==== Source data

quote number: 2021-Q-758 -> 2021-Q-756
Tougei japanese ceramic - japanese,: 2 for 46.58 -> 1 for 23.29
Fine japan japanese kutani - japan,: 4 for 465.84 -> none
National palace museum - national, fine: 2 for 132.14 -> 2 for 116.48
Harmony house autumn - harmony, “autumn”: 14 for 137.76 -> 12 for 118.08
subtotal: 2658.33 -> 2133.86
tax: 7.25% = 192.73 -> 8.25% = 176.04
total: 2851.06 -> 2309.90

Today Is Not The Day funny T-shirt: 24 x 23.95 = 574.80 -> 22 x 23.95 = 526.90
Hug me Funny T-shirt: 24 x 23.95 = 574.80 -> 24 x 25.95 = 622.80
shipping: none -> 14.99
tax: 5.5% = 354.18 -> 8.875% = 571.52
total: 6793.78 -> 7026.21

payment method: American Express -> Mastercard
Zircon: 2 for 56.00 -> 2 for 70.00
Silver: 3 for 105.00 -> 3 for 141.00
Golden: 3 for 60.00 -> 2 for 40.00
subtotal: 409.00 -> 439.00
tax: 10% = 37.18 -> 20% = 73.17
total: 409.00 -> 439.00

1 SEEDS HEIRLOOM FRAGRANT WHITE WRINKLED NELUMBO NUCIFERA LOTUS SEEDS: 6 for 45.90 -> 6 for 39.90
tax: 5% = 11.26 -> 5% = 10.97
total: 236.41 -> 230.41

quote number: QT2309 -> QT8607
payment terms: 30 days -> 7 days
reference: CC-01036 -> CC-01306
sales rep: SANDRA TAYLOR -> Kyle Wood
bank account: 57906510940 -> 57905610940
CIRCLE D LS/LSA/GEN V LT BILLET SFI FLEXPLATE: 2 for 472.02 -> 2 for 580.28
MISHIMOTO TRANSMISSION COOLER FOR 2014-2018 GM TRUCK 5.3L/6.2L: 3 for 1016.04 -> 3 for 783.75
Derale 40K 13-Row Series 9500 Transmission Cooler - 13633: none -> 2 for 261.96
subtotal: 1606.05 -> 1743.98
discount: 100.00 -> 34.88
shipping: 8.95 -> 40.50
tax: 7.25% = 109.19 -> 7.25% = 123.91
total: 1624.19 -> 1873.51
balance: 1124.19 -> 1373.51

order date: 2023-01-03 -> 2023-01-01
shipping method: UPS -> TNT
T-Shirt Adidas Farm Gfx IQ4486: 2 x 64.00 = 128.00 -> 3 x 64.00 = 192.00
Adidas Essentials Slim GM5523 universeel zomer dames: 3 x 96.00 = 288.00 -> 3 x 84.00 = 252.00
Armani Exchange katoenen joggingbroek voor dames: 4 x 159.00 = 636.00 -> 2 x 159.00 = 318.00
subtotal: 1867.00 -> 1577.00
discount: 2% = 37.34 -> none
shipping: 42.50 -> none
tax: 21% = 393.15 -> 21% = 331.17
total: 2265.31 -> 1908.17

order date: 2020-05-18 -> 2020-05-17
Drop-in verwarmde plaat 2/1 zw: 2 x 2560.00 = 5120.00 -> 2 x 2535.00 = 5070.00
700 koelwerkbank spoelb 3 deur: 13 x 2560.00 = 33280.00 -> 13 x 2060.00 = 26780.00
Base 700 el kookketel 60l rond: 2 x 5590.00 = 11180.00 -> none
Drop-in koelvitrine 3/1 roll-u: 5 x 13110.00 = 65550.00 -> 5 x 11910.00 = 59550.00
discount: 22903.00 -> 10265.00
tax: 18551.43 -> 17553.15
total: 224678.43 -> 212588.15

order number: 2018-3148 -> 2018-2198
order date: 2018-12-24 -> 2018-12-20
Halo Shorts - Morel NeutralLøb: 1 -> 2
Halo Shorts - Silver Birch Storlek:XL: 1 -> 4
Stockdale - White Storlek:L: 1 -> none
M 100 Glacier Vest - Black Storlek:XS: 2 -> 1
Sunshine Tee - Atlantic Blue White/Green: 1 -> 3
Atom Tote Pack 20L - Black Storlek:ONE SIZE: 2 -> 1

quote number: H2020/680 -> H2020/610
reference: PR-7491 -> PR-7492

========

▸ Exercise prompt: Copy task for the entries above: every line with the string "quote".

▸ Exercise response:
quote number: 2021-Q-758 -> 2021-Q-756
quote number: QT2309 -> QT8607
quote number: H2020/680 -> H2020/610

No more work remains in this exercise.